In Emacs, charset is short for “character set”. Emacs supports most popular charsets (such as ascii, iso-8859-1, cp1250, big5, and unicode), in addition to some charsets of its own (such as emacs, unicode-bmp, and eight-bit). All supported characters belong to one or more charsets.

Emacs normally does the right thing with respect to charsets, so that you don’t have to worry about them. However, it is sometimes helpful to know some of the underlying details about charsets.

One example is font selection (see Fonts). Each language environment (see Language Environments) defines a priority list for the various charsets. When searching for a font, Emacs initially attempts to find one that can display the highest-priority charsets.

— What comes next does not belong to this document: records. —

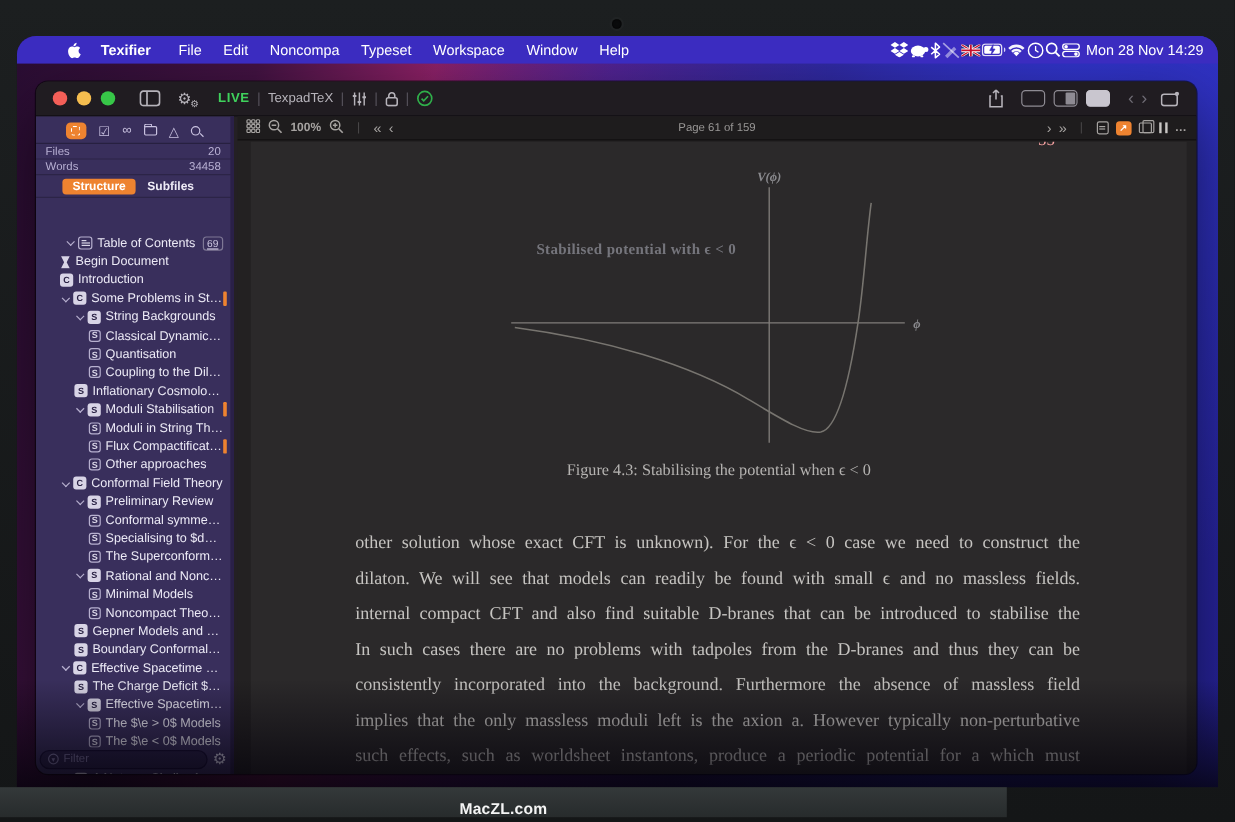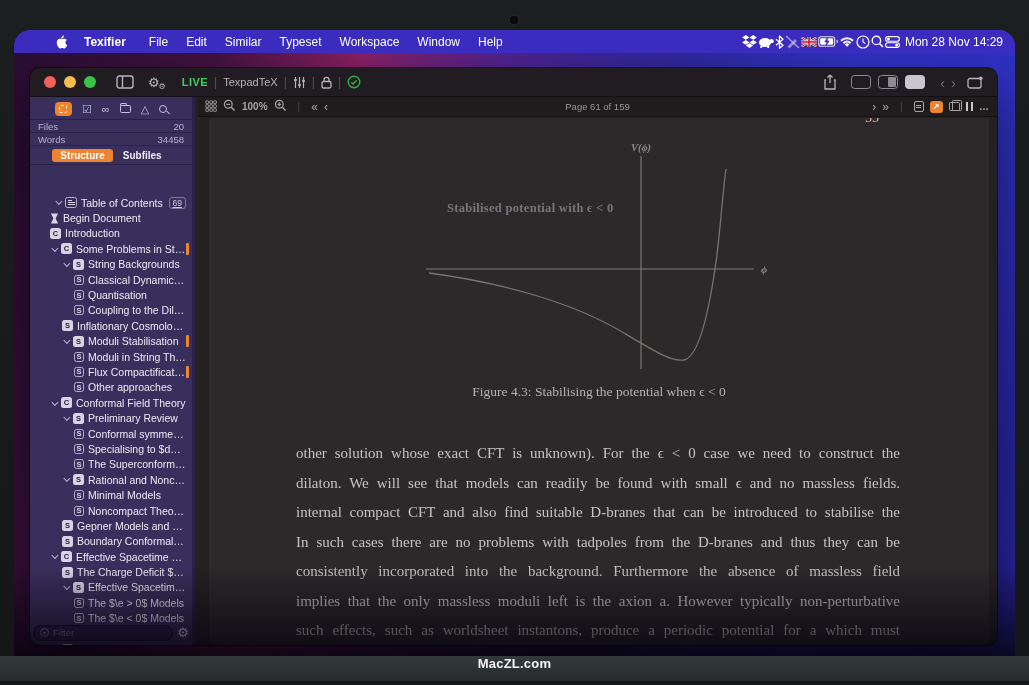--- a/index.html
+++ b/index.html
@@ -164,7 +164,7 @@
 
     <span class="menu-item">File</span>
         <span class="menu-item">Edit</span>
-        <span class="menu-item">Similar</span>
+        <span class="menu-item">Noncompa</span>
         <span class="menu-item">Typeset</span>
         <span class="menu-item">Workspace</span>
         <span class="menu-item">Window</span>

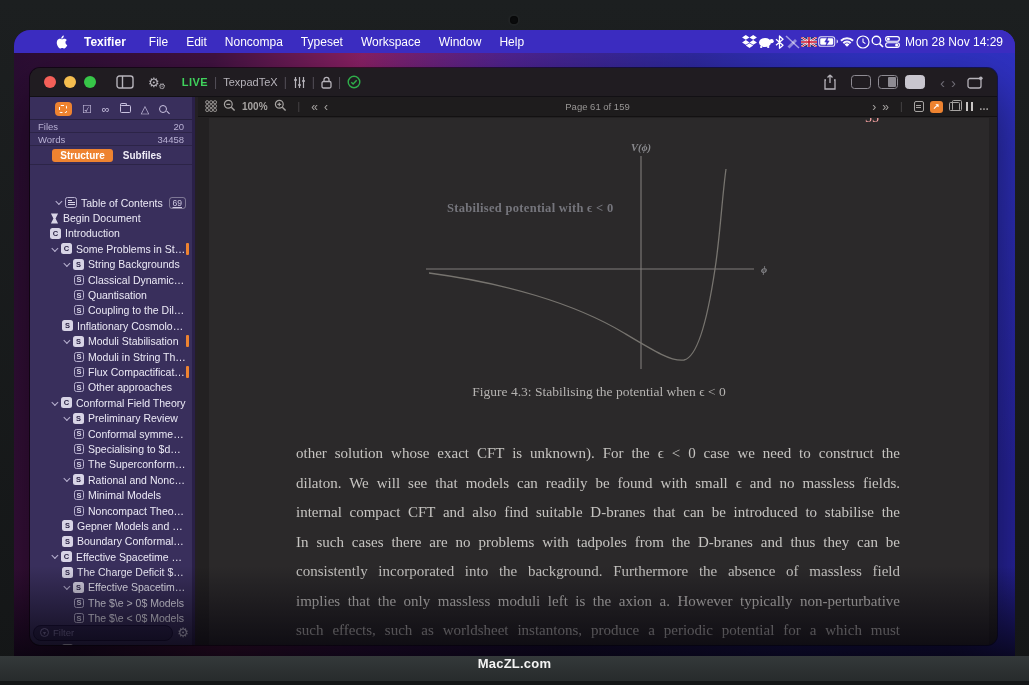--- a/index.html
+++ b/index.html
@@ -11,9 +11,9 @@
   .bezel { position:absolute; inset:0; background:linear-gradient(180deg,#1c1f20,#141617); }
   .webcam { position:absolute; left:510px; top:16px; width:8px; height:8px; border-radius:50%;
             background:#0a0b0c; box-shadow:inset 0 0 2px #000, 0 0 0 2px #202324; }
-  .bezel-bottom { position:absolute; left:0; top:656px; width:1029px; height:25px;
+  .bezel-bottom { position:absolute; left:0; top:656px; width:839px; height:25px;
                   background:linear-gradient(180deg,#34393a,#272b2c); display:flex;
-                  align-items:flex-start; justify-content:center; }
+                  align-items:flex-end; justify-content:center; }
   .bezel-bottom span { color:#f4f4f4; font-weight:700; font-size:13px; letter-spacing:.2px; }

For instance, in the Japanese language environment, the charset japanese-jisx0208 has the highest priority, so Emacs tries to use a font whose registry property is ‘ JISX0208.1983-0’.

There are two commands that can be used to obtain information about charsets. The command M-x list-charset-chars prompts for a charset name, and displays all the characters in that character set. The command M-x describe-character-set prompts for a charset name, and displays information about that charset, including its internal representation within Emacs.

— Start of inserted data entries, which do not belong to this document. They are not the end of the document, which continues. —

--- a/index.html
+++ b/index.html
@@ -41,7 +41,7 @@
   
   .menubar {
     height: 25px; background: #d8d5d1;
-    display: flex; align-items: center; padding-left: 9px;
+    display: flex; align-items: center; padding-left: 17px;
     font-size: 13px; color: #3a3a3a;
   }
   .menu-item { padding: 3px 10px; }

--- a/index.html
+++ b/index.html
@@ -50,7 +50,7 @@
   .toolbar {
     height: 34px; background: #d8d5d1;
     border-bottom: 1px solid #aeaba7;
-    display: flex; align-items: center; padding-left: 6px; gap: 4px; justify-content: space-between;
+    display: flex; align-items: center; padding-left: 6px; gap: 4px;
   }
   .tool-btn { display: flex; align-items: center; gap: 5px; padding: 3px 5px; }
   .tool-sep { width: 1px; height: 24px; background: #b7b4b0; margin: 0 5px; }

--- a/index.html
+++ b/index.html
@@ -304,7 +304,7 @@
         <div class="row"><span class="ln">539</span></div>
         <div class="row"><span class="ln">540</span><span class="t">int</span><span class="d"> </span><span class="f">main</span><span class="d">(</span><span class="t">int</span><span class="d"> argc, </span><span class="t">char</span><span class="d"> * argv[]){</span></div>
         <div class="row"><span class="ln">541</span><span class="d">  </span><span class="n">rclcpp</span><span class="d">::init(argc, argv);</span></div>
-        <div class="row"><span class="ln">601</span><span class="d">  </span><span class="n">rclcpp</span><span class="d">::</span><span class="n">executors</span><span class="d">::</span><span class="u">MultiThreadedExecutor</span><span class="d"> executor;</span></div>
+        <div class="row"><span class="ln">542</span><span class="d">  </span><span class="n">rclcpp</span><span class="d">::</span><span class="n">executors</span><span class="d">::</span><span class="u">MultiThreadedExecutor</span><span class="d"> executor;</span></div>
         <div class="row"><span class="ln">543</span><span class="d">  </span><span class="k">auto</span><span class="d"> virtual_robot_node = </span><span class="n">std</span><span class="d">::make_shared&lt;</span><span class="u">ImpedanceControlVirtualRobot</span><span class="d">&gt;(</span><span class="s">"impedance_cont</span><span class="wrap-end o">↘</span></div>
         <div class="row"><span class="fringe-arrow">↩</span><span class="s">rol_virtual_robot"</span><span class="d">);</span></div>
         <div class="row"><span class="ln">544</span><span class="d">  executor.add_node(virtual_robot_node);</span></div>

M-x list-character-sets displays a list of all supported charsets. The list gives the names of charsets and additional information to identity each charset; for more details, see the ISO International Register of Coded Character Sets to be Used with
Escape Sequences (ISO-IR)
maintained by the Information Processing Society of Japan/Information Technology
Standards Commission of Japan (IPSJ/ITSCJ)
. In this list, charsets are divided into two categories: normal charsets are listed first, followed by supplementary charsets. A supplementary charset is one that is used to define another charset (as a parent or a subset), or to provide backward-compatibility for older Emacs versions.

To find out which charset a character in the buffer belongs to, put point before it and type C-u C-x = (see Introduction to International Character Sets).